悠輝ゆうきって呼んでくれる。これから、君が育てる子供だ」

「日本人か」

「だから何? 選り好みできる立場?」

 じわじわと近寄ってくるエードラムと勇者の体格差は、びっくりするくらいにあります。

 魔王は勇者よりも頭ふたつは大きいですし、横幅で言えば勇者が一人くらいは入ってしまいそうなくらいあります。

 しかし腕を組んでエードラムを睥睨する勇者は一切ひかず、逆にエードラムは背を丸くして完全にその赤い眼に気圧されているようなので、立場はまるで逆転しているかのようです。

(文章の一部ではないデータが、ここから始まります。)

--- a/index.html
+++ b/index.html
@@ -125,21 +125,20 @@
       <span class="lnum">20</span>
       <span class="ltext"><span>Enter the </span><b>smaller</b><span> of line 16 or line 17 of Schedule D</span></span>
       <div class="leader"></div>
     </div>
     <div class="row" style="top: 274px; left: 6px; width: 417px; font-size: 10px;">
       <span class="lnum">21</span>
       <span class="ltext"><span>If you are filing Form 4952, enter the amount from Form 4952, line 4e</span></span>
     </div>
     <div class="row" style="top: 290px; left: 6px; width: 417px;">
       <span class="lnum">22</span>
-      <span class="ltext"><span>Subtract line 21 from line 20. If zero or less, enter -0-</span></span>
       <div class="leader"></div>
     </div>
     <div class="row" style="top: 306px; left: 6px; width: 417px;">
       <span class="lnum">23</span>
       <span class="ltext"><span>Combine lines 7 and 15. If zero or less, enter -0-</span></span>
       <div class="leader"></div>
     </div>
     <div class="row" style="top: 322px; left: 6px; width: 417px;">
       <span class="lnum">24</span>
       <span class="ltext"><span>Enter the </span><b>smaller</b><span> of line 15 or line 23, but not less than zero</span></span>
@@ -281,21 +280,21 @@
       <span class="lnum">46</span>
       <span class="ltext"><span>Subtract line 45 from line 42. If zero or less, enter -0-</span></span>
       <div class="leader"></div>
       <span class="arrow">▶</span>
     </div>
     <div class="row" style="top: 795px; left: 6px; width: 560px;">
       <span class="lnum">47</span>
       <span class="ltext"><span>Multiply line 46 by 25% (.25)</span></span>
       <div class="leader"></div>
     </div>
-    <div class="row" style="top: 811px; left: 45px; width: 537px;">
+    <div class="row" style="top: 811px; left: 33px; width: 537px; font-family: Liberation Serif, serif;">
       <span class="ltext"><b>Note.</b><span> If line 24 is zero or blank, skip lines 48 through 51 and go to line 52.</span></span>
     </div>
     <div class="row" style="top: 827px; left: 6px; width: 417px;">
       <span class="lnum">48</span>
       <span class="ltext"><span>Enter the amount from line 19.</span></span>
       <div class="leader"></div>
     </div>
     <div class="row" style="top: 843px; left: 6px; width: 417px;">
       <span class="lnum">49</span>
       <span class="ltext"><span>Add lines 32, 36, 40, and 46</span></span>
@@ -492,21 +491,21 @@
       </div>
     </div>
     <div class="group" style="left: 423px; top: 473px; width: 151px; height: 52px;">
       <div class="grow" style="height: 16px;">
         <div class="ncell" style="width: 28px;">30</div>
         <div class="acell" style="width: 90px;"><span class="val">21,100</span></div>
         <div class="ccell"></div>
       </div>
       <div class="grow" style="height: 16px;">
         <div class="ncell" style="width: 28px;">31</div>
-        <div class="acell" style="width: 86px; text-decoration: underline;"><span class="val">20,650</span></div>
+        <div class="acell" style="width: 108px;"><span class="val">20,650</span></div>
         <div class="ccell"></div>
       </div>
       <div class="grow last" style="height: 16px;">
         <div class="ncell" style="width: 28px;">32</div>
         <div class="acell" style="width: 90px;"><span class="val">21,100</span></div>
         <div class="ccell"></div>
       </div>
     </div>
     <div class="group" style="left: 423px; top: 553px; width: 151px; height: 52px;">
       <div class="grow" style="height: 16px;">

 エードラムには、今後生きるためには選択肢というものはほとんどないと言ってもいいでしょう。

 勿論彼には自分のプライドを選ぶ権利は存在します。自分のプライドを守り、勇者の手を拒むのであればそれはそれでいいと思うのです。

 しかし彼があくまでも『生きる』という事を重視しているのであれば、勇者の手を拒むのは得策ではないと言えるでしょう。

 何しろ彼は人間世界での生活経験なんてものは存在しません。

 闇の世界に戻る事が出来ない以上、何としても闇の力を取り戻すという努力をするか、そうでなければ人間として順応するかしか生きる手立てはないのです。

 そして、闇の力を取り戻すにしても、何よりもまず自分の生活基盤を整えて情報を集める必要はあるわけで。

 まるで獣のような唸り声をあげて勇者を睨む魔王には、二つの選択肢が存在します。

 しかし、最早彼にはどちらを選んでも経過は同じでしかないという、苦渋の決断だったのかもしれません。


 こうして、魔王の角ぽっきり事件が発端の魔王同居事件が勃発したのでありました。